Et la gauche dans tout ça ? Le bloc populaire qui avait assuré une hégémonie électorale au processus de transformation apparait plus divisé que jamais. Evo Morales a réussi son pari. En recueillant 1 314 423 électeurs, le vote nul n’arrive qu’à 80 997 voix derrière Tuto Quiroga. Le puma du Chapare n’a pas fini de rugir. Wilma Alanoca, qui aurait été candidate à la vice-présidence avec Evo Morales comme candidat, nous rappelle que le vote nul (autour de 20%) a dépassé de loin les candidatures d’Andronico Rodriguez ou du ministre de Luis Arce, Eduardo del Castillo : « Le leadership n’est pas une question d’âge mais de constance dans la lutte. Nous devons réinventer notre pensée de gauche, et si nous tombons tous d’accord, alors nous sortirons renforcés ». Cette invitation à un débat placé sous le leadership d’Evo Morales pourrait ne pas convaincre les anciens rivaux. Pour ces derniers, Evo Morales est en grande partie responsable de leur cuisante déroute. Il est vrai qu’il est toujours plus facile pour les soutiens de M. Rodriguez d’accuser Evo plutôt que d’analyser pourquoi des millions d’électeurs ont préféré le vote nul ou l’option de Rodrigo Paz à leur proposition politique, ainsi qu’à leur manière de faire de la politique. Le recentrage de sa proposition, le maillage politique avec des organisations sociales chaque jour moins représentatives, la confusion entre renouveau et jeunesse, sont bien plus « responsables » du résultat électoral que l’ancien président reclus dans son fief de Lauca Ñ.

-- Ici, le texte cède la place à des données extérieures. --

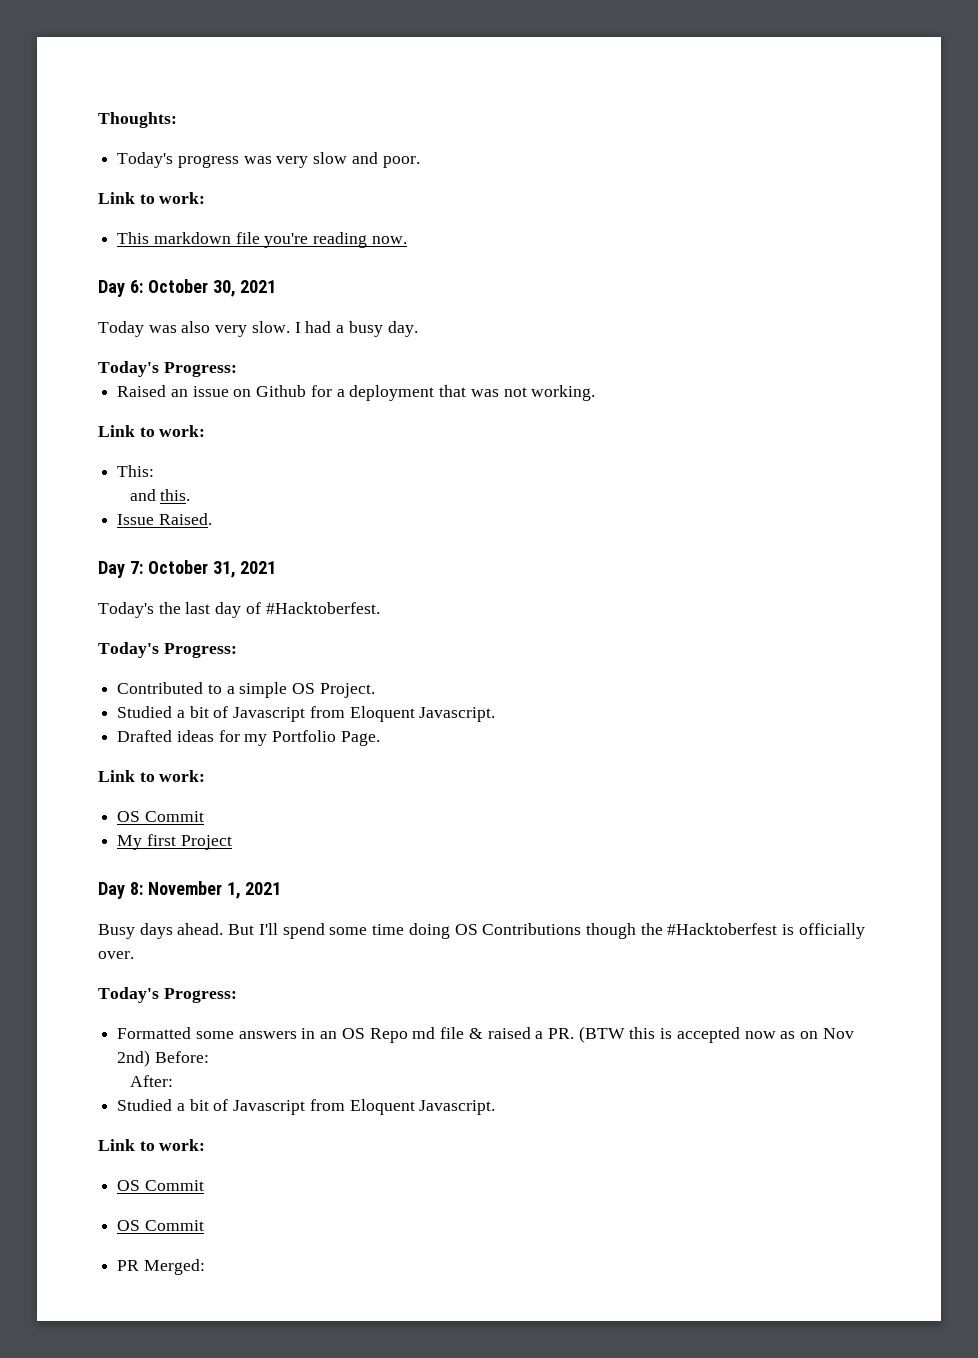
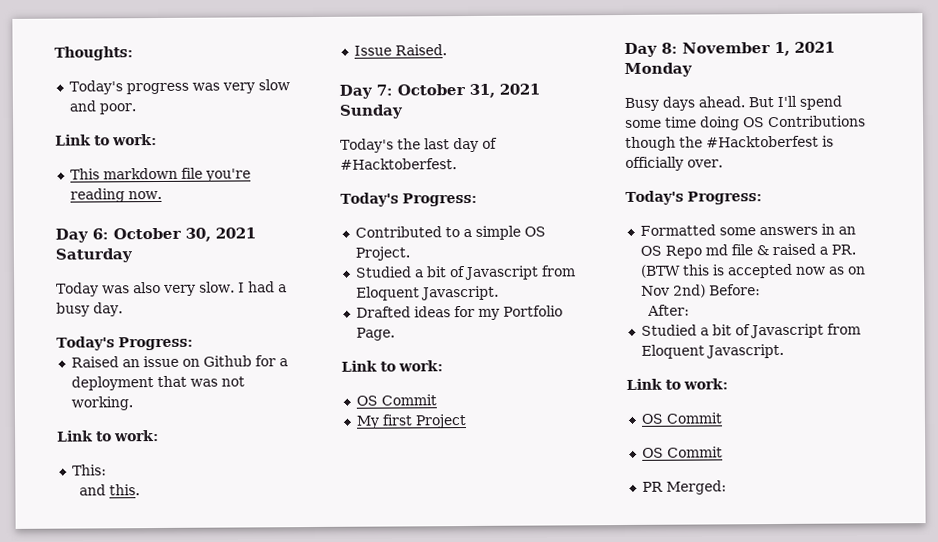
(277, 286) none -> [55,248,133,263] Saturday
(277, 567) none -> [339,104,404,119] Sunday
(282, 888) none -> [624,62,693,77] Monday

Mais la fracture la plus importante au sein du bloc populaire n’est même pas à chercher dans cette querelle médiatique. Ces élections ont montré qu’une grande partie des électeurs des classes populaires est passée dans le camp de Rodrigo Paz. Même chez les partisans d’Evo, on reconnait que le gagnant du 1ᵉʳ tour, et plus encore Edman Lara, ont une certaine vision « populaire » voire « progressiste ». Les classes populaires vont-elles se repentir de leur espoir de transition ? Le second étage de la transformation de la Bolivie sera-t-il plus libéral ? Il est beaucoup trop tôt pour répondre à ces interrogations. La rogne et l’espoir exprimés par le peuple bolivien lors de ces élections placent désormais le pays sur une route incertaine.